Outside the school, the triangular traffic island is a landmark in itself containing an architectural oddity built by Gerard. It is a triangular ship- like building of laterite stones, called ‘Houses of Goa’ museum. According to the architect, its design is inspired from Portuguese homes, where they kept the cattle at the ground floor with living quarters upstairs to utilize heat of the livestock to keep the home warm.
The three storied museum displays Goan architectural traditions through building materials, doors, windows, railings, construction material, furniture, etc. in an in-depth manner. Climb the winding steps to the top level and one reaches the terrace amphitheatre with a seating capacity for about 100 people. Here Gerard conducts slide show presentations with an adaptable screen.

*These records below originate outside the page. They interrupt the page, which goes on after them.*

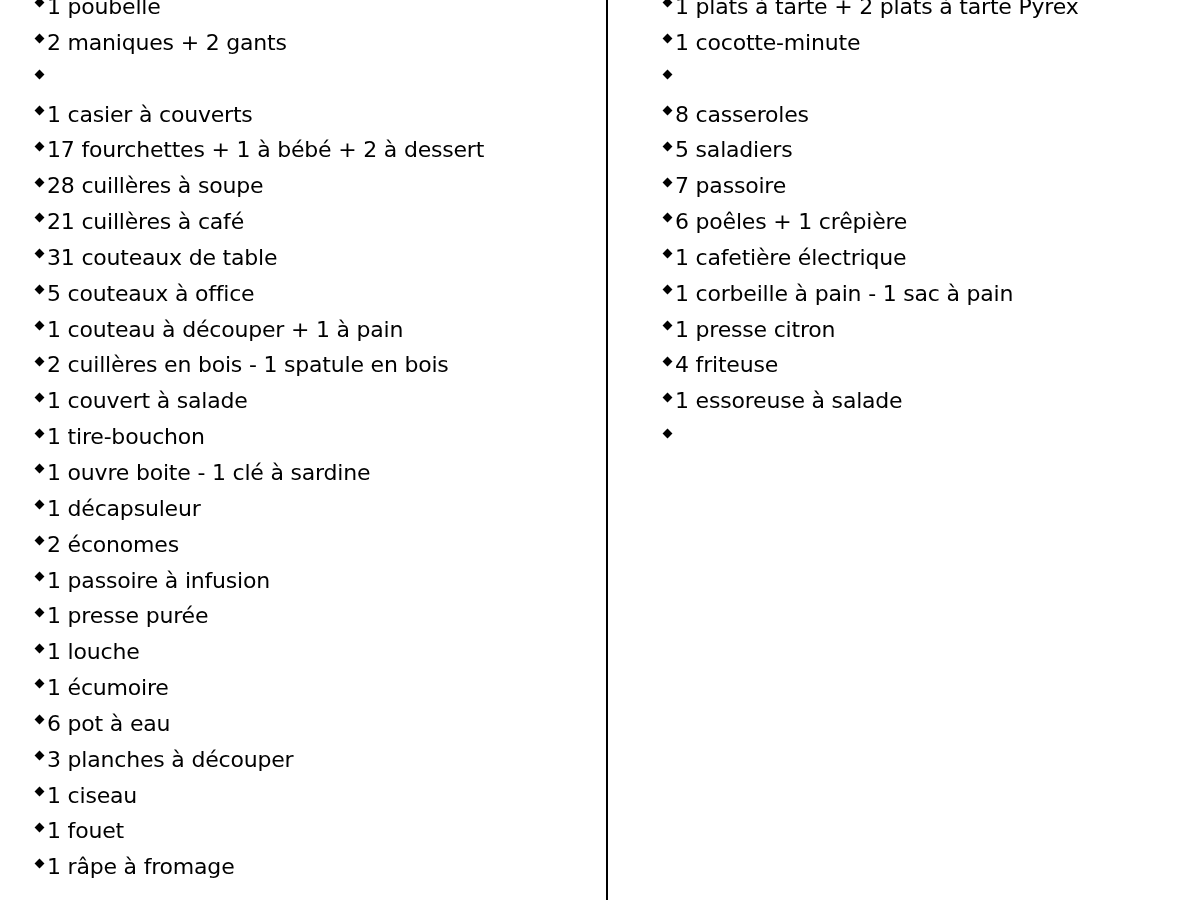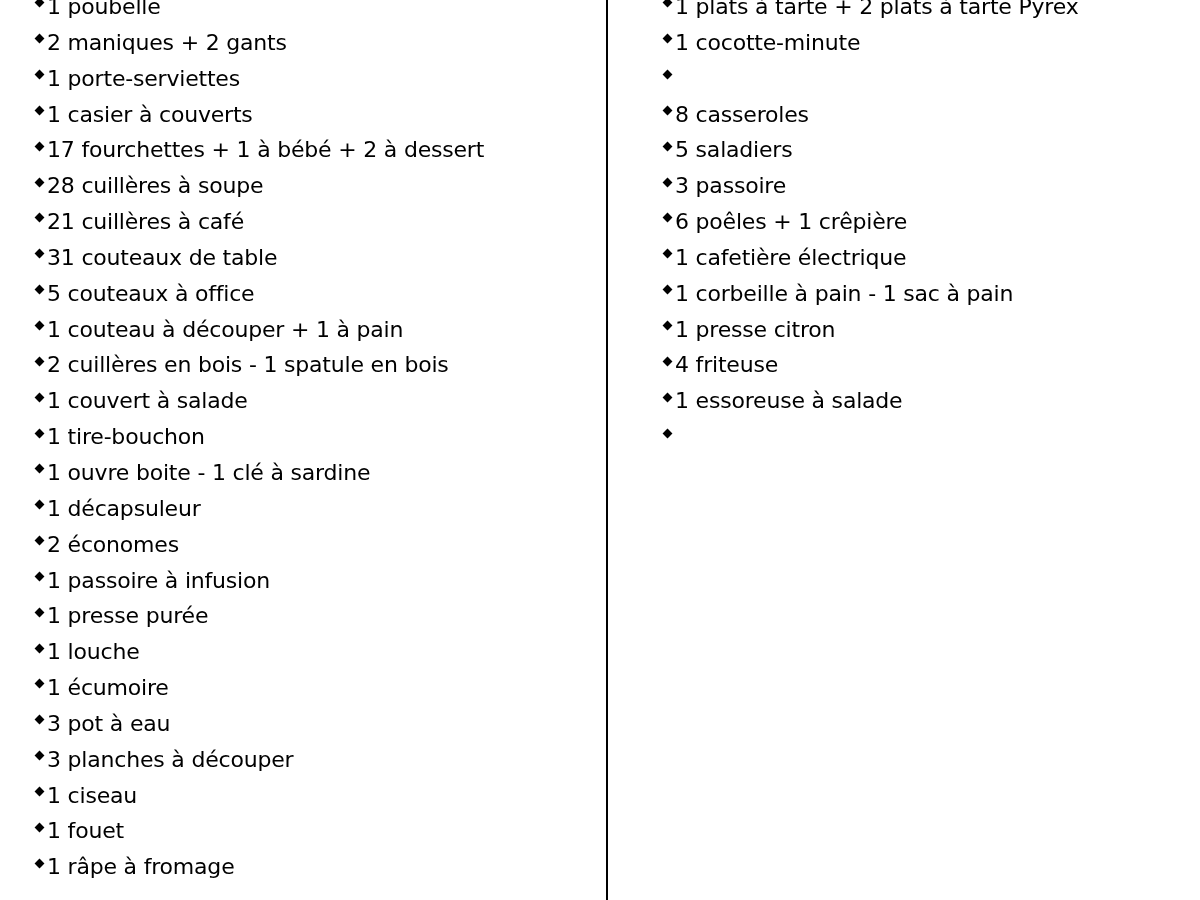"1 porte-serviettes" span.label { html: <span>1 porte-serviettes</span> -> none }
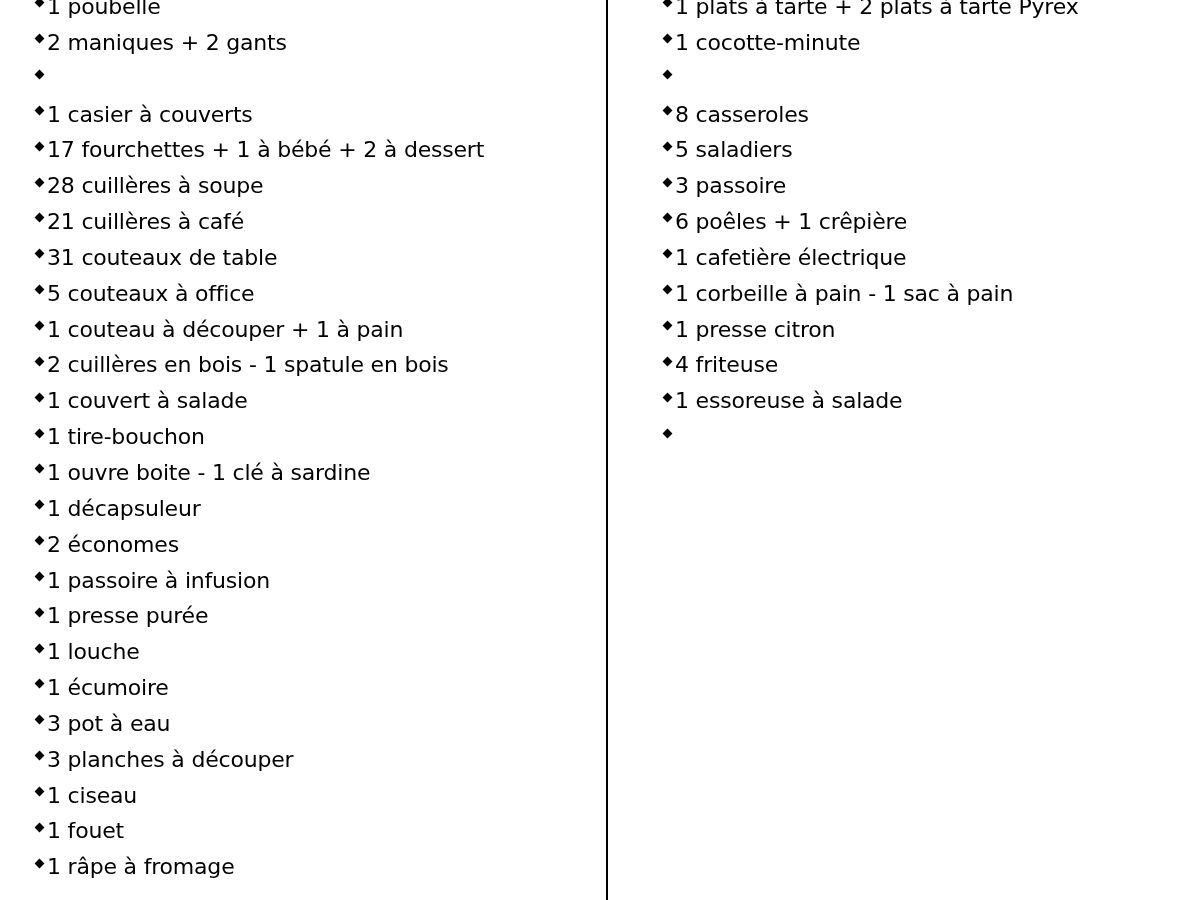"3 passoire" span.label { text: 3 -> 7 }
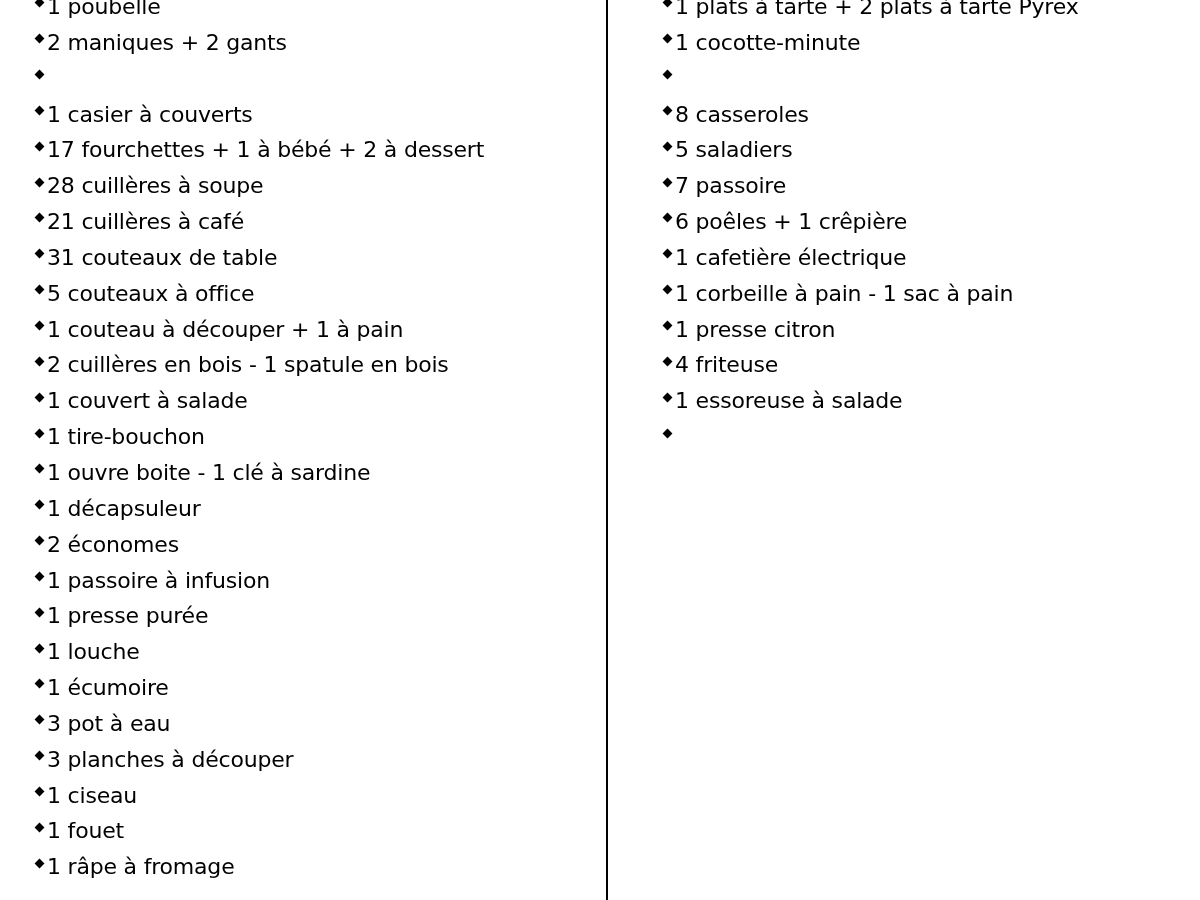"3 pot à eau" span.label { text: 3 -> 6 }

Unequivocally impressed by the fairy-tale look of the building with triangular French doors and windows opening to the white metal circular balconies and beautiful foliage, our gaze moved on to Gerard house opposite the museum. More than a decade old and built for his parents, the house is now occupied by him and his family. Representative of Gerard distinct style, it features the influences of Portuguese and Goan architecture, – the open verandah, courtyard, brickwork and stained glass features among others.
As Gerard puts it, “My architecture comes out from construction and material from site. It’s got nothing to do with fashion. I don’t do the same thing each time. I don’t have a norm; I don’t have a style. I try out different things.”
Gerard da Cunha prefers working with natural stone and his architectural firm ‘Architecture Autonomous’ specializes in eco-friendly, site specific architecture. He has received the Commendation Award in Rural Architecture, Designer of the Year Award and the Prime Minister’s National Award for Excellence in Urban Planning and Design.